意識が一瞬で浮上し、その時(・・・)に備える。

空気の風鳴り、振動。息遣い、行動するときに発生してしまう熱量。

それらを感知し、どう相手が動いているのかを把握する。


「(ナイフによる斬撃)」


心の中でそう当たりを付けて、確実に反撃できるであろう場所にナイフが来るのを待つ。

眼前―――まだだ。

鼻から口へ―――まだ。

絶対的な急所、首の上―――これでもまだである。

そして、ナイフが首のすぐ近くにまで接近。

その瞬間、ナイフを持つ腕の内側に転がり込み、相手の手の内側に入り込むことで必殺の距離から離脱する。

相手――ハーサの腕と背中が当たっている床との反動を利用して、膝蹴り。顔面を狙う。

―――が、難なく残った左腕で受け止められた。


「上出来さね」

「寝込みを襲うとは卑怯だな。……いずれ返してやる」

「期待して待ってるよ」


寝起きのあいさつを済ませ、外を見る。

体内時間では、陰の二刻。日本で表せばだいたい午後二時ほどの時間だ。

帰ってきたのは朝方であったため、意外と長く寝ていたらしい。


「……というより酒臭いが」

「呑んだからな」

「酔って死んでもしらないぞ」

「あり得んな。まあ、死んだらその時だろうさ」


……まあ、実際にはアルコール程度を多量に摂取したくらいではこいつは殺されないだろう。

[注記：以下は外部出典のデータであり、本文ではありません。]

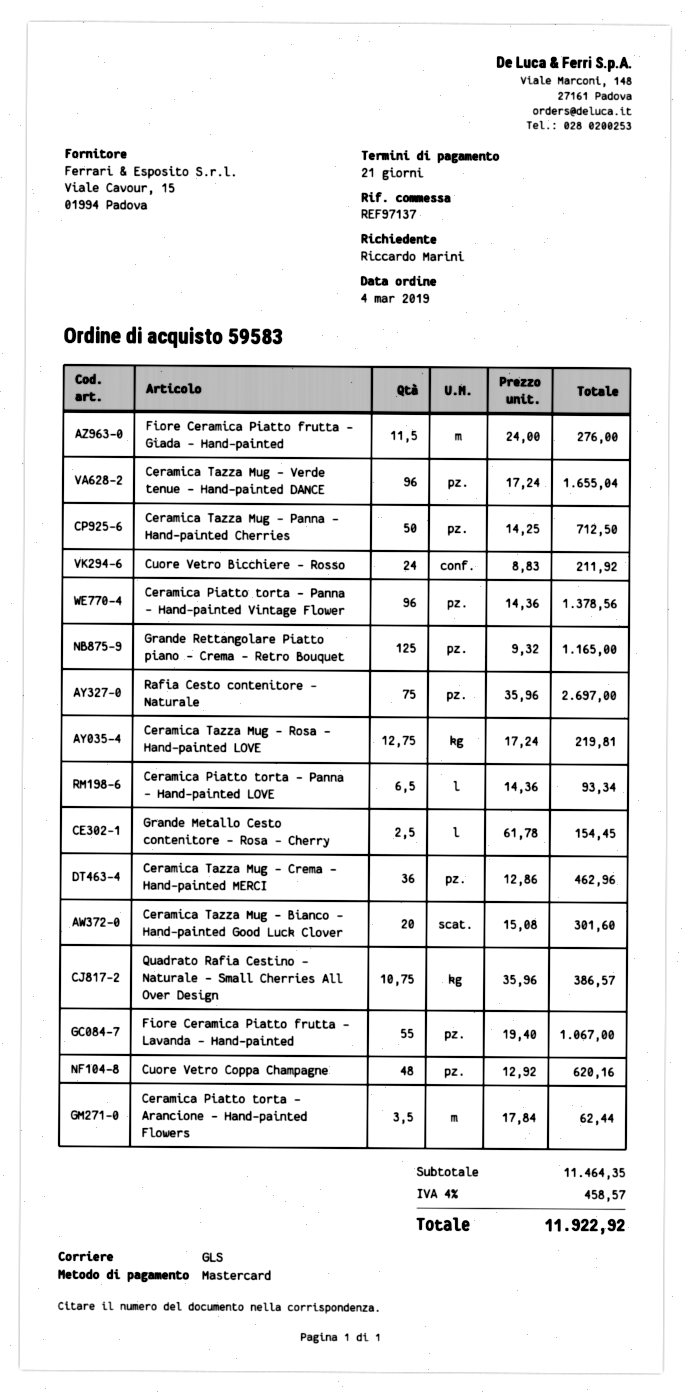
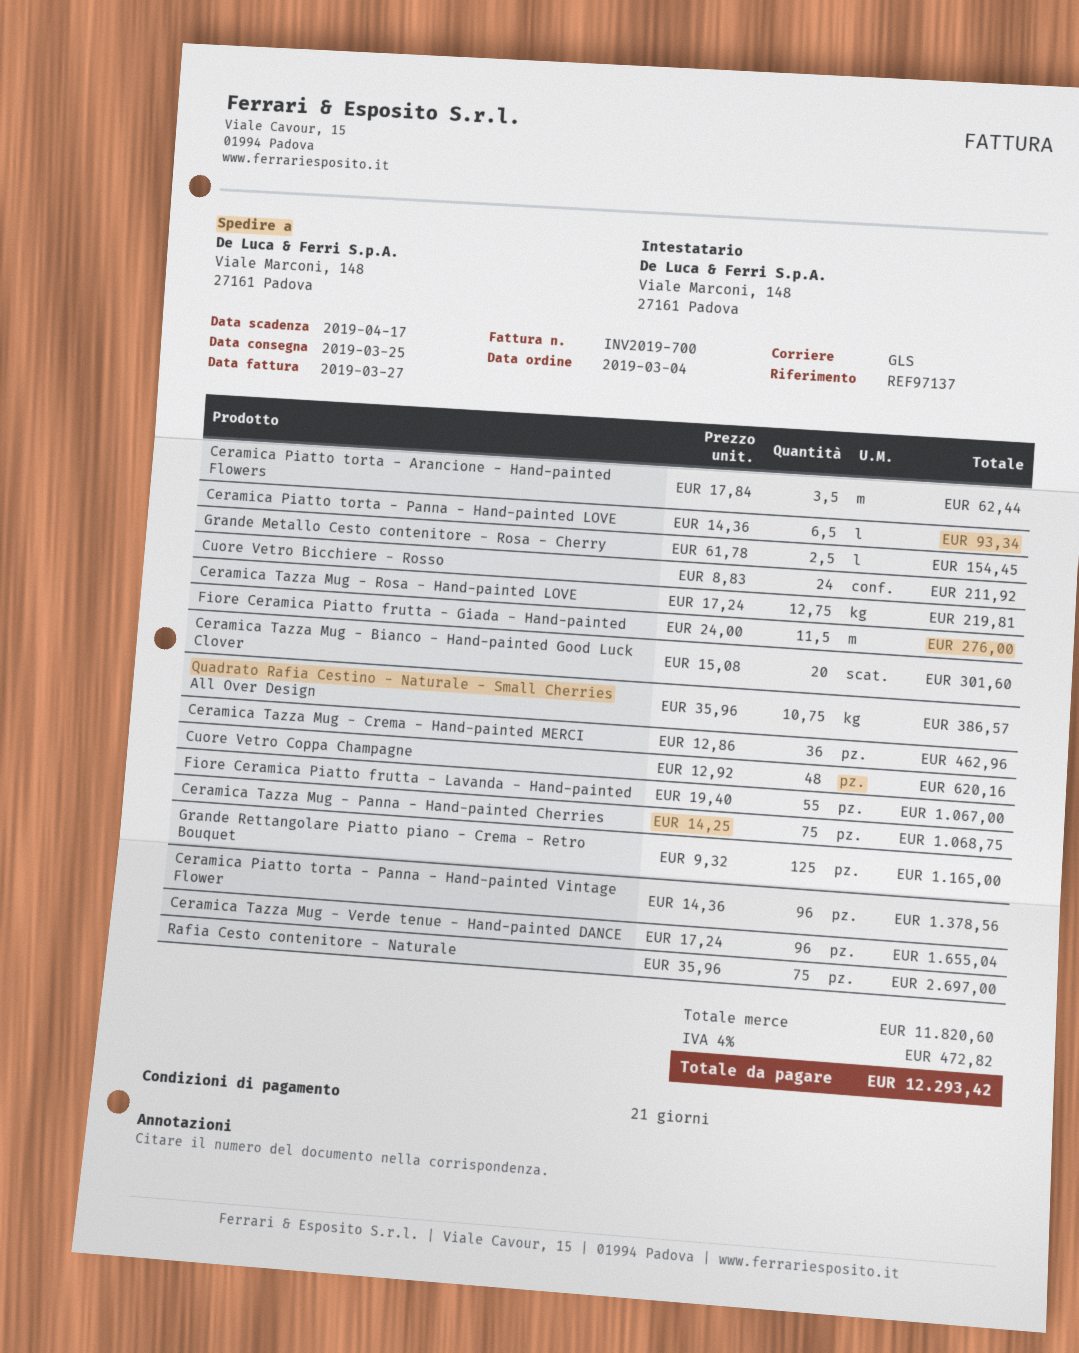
Ceramica Tazza Mug - Panna - Hand-painted Cherries: 50 x 14.25 = 712.50 -> 75 x 14.25 = 1068.75
subtotal: 11464.35 -> 11820.60
tax: 4% = 458.57 -> 4% = 472.82
total: 11922.92 -> 12293.42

適当に見えるこんな調子だが、こいつの死生観や、仕事への姿勢は非常にストイックだ。

というかシビア……という方が正しいか。


「……む。ミリィは」

「打ち合わせで出て行ったさね。やっぱり”獣奏”の鳥は速いな」


机を見ると、酒のグラスなどの隣に、封の開かれた書簡が置いてあった。


「――ミリィも飲んだのか」

「意外とザルだぜ?あいつ」


確かに意外だ。

酒に弱そうなイメージがあるのだが。

だがまあ、潜入のプロフェッショナルである彼女が酒に弱かったら、確かに話にならないのも事実。

ならば、酒に強いということは当たり前か。


「帰ってくるまで二日。準備に半日。移動に一日と半分。そして攻略開始といったところだ。ということでハシン」

「なんだ」

「これからお前を最低限今回の任務で生き残れるよう鍛える。少しばかり本気で訓練してやるさね」

「―――そうか。ならば、先に机を片付けるとしよう」


立ち上がり、呑んだ後の酒瓶などが置いたままの机をまず片付け始める。

ハーサは、あののっぺりとした表情のない仮面を付け、先に庭に出る。

……その仮面の理由は、身内としてではなく、一人の暗殺者、それも”長老たち”として鍛えるという象徴であろうか。

――本気、だということだ。

では俺も殺す気でやらなければいけないだろう……。

未熟な身。刃が届くほど生易しいくは無いだろうが、絶対に喰らい付く。

性格はクソッ垂れだが、その暗殺の技量は目標とするべきモノである。

一流の暗殺者に相対する……そう心にとどめ、奪える技術はすべて奪い尽くさなければいけない。


「こんなものか」


酒の空き瓶は一か所へまとめ、空のグラスは台所へ。中身の残っているものは、蓋で閉じ、置き場へ戻しておいた。

グラスを軽く濯ぎ、乾燥台においておく。

それらを終えると、最後に確認をして、服を戦闘衣に変更する。

頼りない刃の欠けたナイフを抜き、俺も庭に出た。

ついでに、俺も面を付ける。


「今回の依頼は、隠密術、潜入術、戦闘術、暗殺術……通常の暗殺者が持ちうる技術、そのすべてが高い水準で必要だ。お前は隠密と潜入に関してはまあ、できる方だが――戦闘。これがまるっきりだめだ」

「ああ。身に染みている」


思い出すのは投薬兵との戦い。

手元のナイフは立った一撃で欠けたものだ。

あまりに―――未熟。


「隠密も私から見れば雛っ子同然だが―――時間がないからな。体調の調整も含め、今日と明日ですべては不可能。今回の鍵になる戦闘を重点的におこなうさね」

「また、斬りあえばいいのか」

「まさか。この山すべてが戦場さね。さあ、好きに動け。お前の勝つ条件は前と同じ、私に一撃入れること。―――だが、気をつけろ?今回は、お前の敗北条件もある」

「…………」


嫌な、予感がした。

じっとりと汗が背中を伝う。……この緊張感は。


「山を出れば殺す(・・)。明日の根の四刻までにお前が勝てなかったのなら、お前を殺す(・・)。そして―――私に殺されても、お前の敗北だ」

「――――ッ!」


予備動作はほぼ一瞬。

無警戒状態から投擲されたナイフは、正確に俺の眉間を狙っていた。

後方に飛びつつ、刺さる直前に左腕でつかみ取り、ハーサの足元へ右手にある欠けたナイフを投げつける。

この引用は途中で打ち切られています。